### About this task
Retype, without any change, the first line of the records and every line after it through the one containing "- 385.39 р. /м2".

### Records for processing
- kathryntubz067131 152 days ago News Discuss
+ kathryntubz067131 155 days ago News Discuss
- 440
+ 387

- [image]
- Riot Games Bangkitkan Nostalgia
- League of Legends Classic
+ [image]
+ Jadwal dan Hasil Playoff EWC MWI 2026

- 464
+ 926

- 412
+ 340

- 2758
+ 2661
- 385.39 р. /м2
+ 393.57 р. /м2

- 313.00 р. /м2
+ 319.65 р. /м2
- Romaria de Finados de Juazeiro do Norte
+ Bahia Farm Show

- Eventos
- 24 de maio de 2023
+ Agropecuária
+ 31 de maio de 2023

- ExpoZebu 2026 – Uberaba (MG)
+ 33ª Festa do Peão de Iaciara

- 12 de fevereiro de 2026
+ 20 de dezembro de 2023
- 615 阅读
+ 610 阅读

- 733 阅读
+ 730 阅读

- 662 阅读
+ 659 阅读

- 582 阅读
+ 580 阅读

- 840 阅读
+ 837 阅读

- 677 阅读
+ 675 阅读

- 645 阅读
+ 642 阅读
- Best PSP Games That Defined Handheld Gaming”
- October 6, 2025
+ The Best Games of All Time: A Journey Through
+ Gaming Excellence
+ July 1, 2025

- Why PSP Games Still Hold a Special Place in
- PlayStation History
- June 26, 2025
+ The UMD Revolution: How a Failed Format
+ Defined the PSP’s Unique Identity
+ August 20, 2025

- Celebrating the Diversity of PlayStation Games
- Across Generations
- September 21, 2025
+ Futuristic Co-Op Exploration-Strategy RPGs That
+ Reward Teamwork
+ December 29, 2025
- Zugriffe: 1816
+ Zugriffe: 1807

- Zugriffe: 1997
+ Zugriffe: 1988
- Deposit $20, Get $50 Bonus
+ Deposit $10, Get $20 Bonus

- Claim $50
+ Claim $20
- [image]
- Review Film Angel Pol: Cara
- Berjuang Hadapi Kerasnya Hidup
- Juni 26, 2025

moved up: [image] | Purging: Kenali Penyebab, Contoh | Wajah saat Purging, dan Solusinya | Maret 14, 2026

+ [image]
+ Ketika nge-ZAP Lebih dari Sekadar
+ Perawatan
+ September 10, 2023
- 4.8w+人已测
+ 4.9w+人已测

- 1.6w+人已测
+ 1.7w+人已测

### Solution to the exercise
- kathryntubz067131 152 days ago News Discuss
+ kathryntubz067131 155 days ago News Discuss
- 440
+ 387

- [image]
- Riot Games Bangkitkan Nostalgia
- League of Legends Classic
+ [image]
+ Jadwal dan Hasil Playoff EWC MWI 2026

- 464
+ 926

- 412
+ 340

- 2758
+ 2661
- 385.39 р. /м2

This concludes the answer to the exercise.